Freshly frozen plasma contains factors VIII and IX. However, as long as there is no need for plasma exchange, whole plasma is usually not prescribed for patients with severe hemophilia to increase the levels of factors VIII and IX in order to control bleeding. Freshly frozen plasma should be prescribed if immediate replacement therapy is necessary in the absence of a concentrated factor or if the cause of coagulopathy is not precisely established.

When developing a factor VIII inhibitor for treatment, it is better to use the recombinant Vila factor in subsequent administrations (90 μg / kg).
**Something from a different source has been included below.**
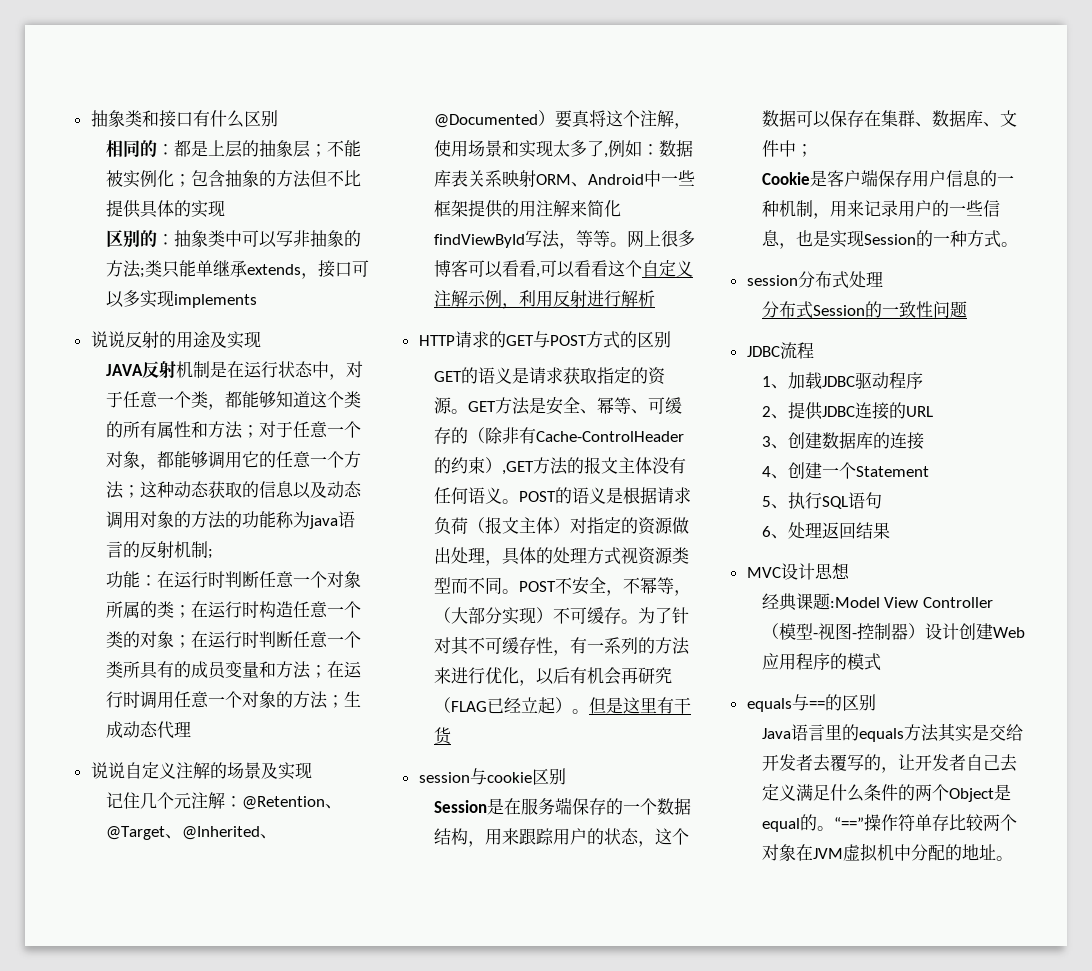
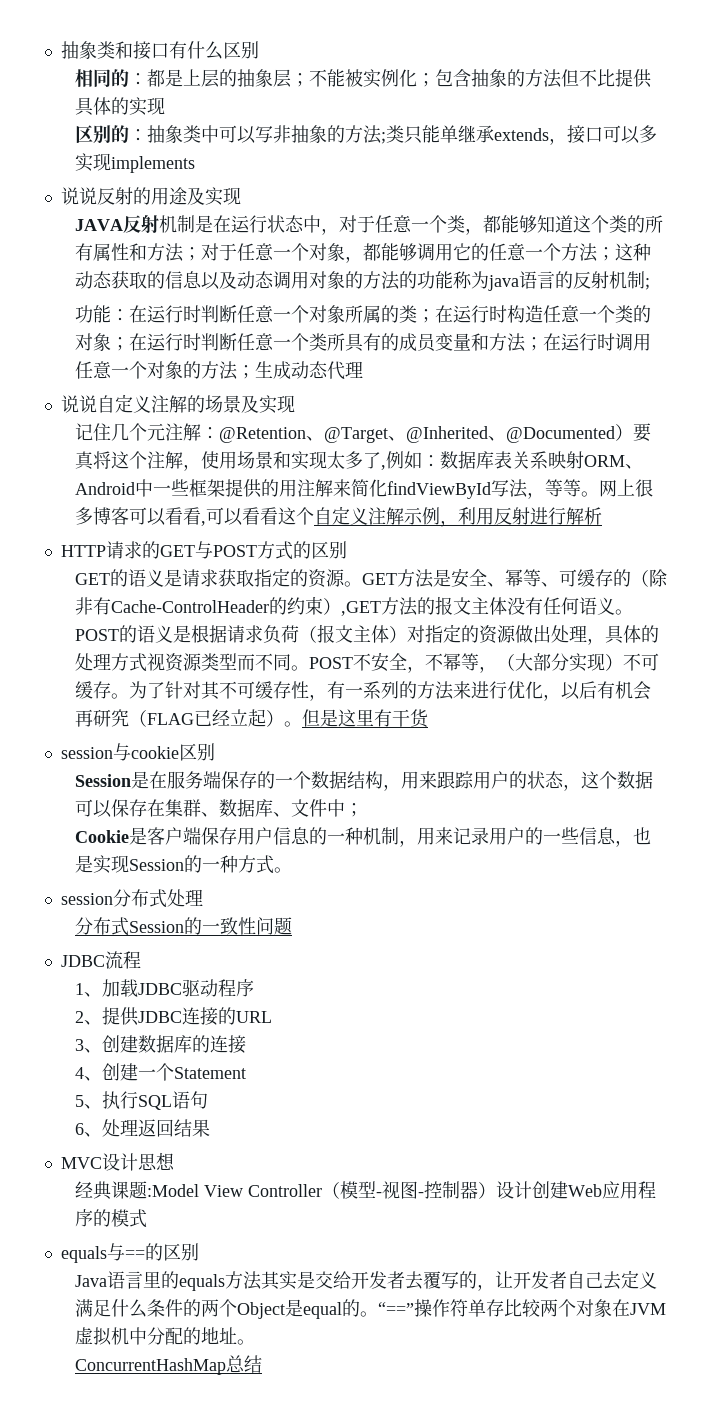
(1013, 858) none -> [75,1355,263,1375] // ConcurrentHashMap总结

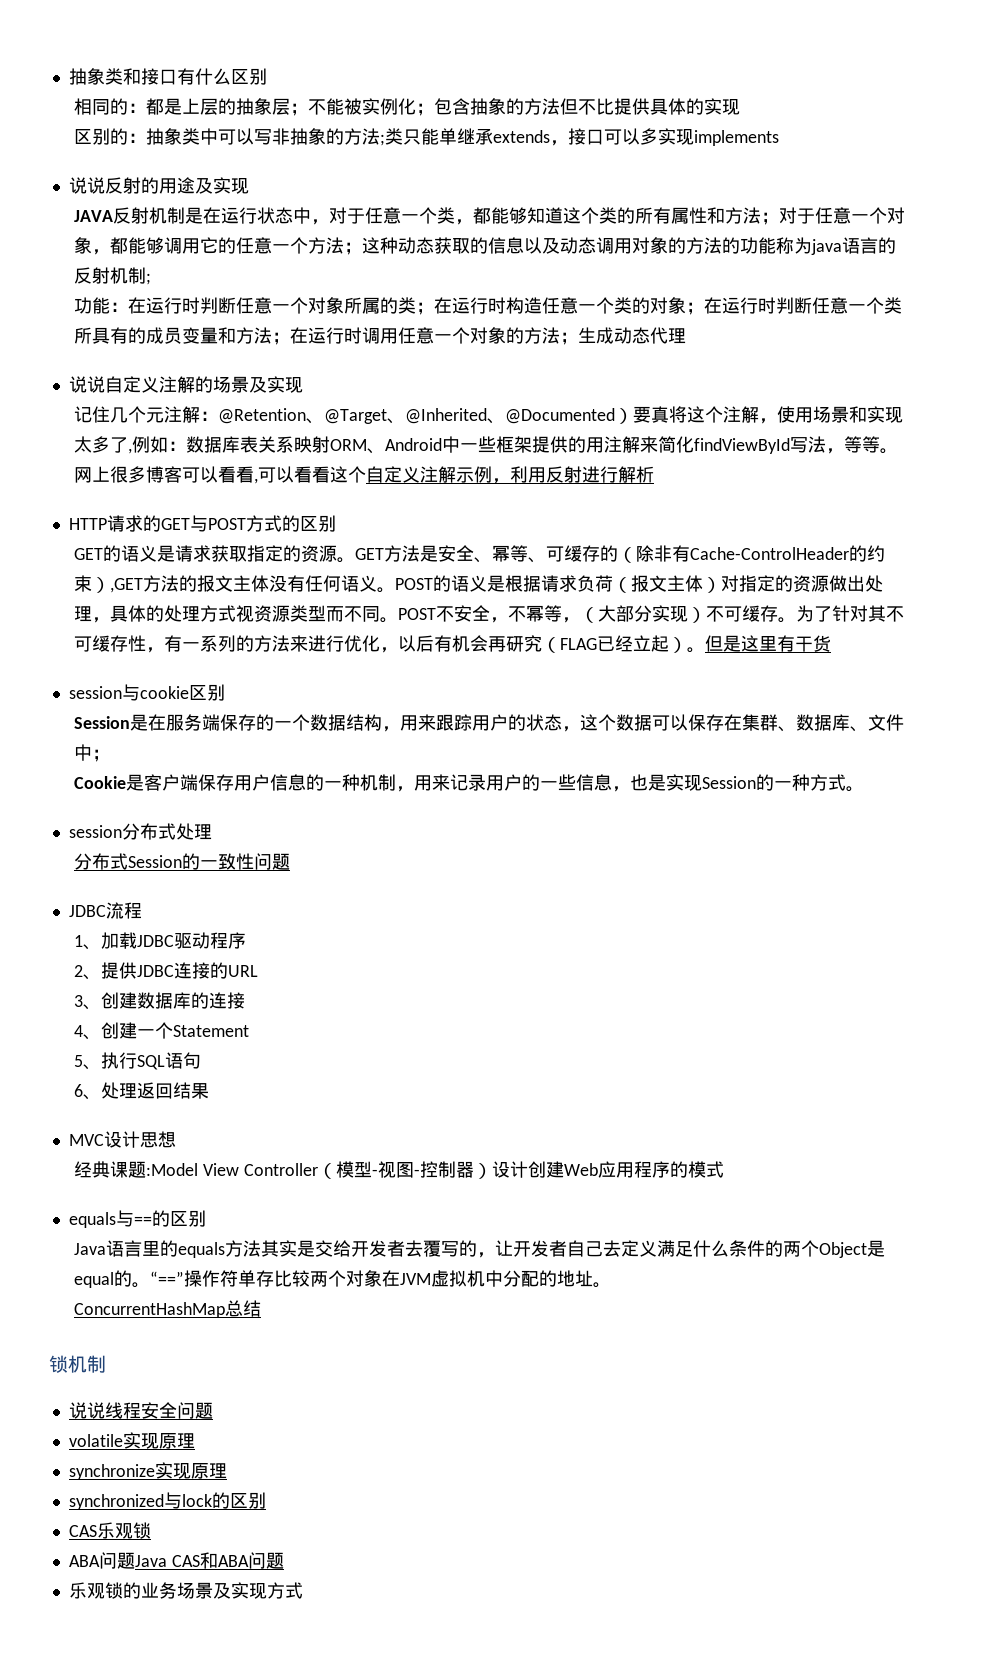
(263, 1364) none -> [49,1355,106,1373] [68,1402,213,1419] [68,1432,195,1449] [68,1462,227,1480] [68,1492,266,1510] [68,1522,151,1539] [68,1552,284,1569] [68,1582,303,1599] // 锁机制 // 说说线程安全问题 // volatile实现原理 // synchronize实现原理 // synchronized与lock的区别 // CAS乐观锁 // ABA问题Java CAS和ABA问题 // 乐观锁的业务场景及实现方式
For treatment, desmopressin or antifibrinolytic drugs may be used. As described for von Willebrand disease, desmopressin may temporarily raise the level of factor VIII. For therapeutic use, the patient's response to prescribing desmopressin should be assessed beforehand. The drug is used after minor injuries or before some types of dental care, when substitution therapy can be avoided. Desmopressin should be used only in patients with hemophilia A (basal level of factor VIII> 5%), which have a good response to the administration of the drug.

Antifibrinolytic drugs (e-aminocaproic acid 2.5 to 4 grams orally 4 times a day for 1 week or tranexamic acid 1.0 to 1.5 g 3 or 4 times daily for 1 week) is prescribed for bleeding prophylaxis after tooth extraction or injury to the mucosa of the oropharyngeal zone (for example, tongue rupture).

Prevention

Patients with hemophilia should avoid the use of aspirin and non-steroidal anti-inflammatory drugs that depress the function of platelets less than aspirin. New COX-2 inhibitors have a small antiplatelet activity and cause less gastrointestinal erosion than aspirin and other non-steroidal anti-inflammatory drugs, and can be used with caution in hemophilia. A regular dental check is necessary, as it is desirable to avoid extraction of teeth and other dental surgical procedures. Drugs should be administered orally or intravenously, as intramuscular injections can cause hematomas. Patients with hemophilia should be vaccinated against hepatitis B.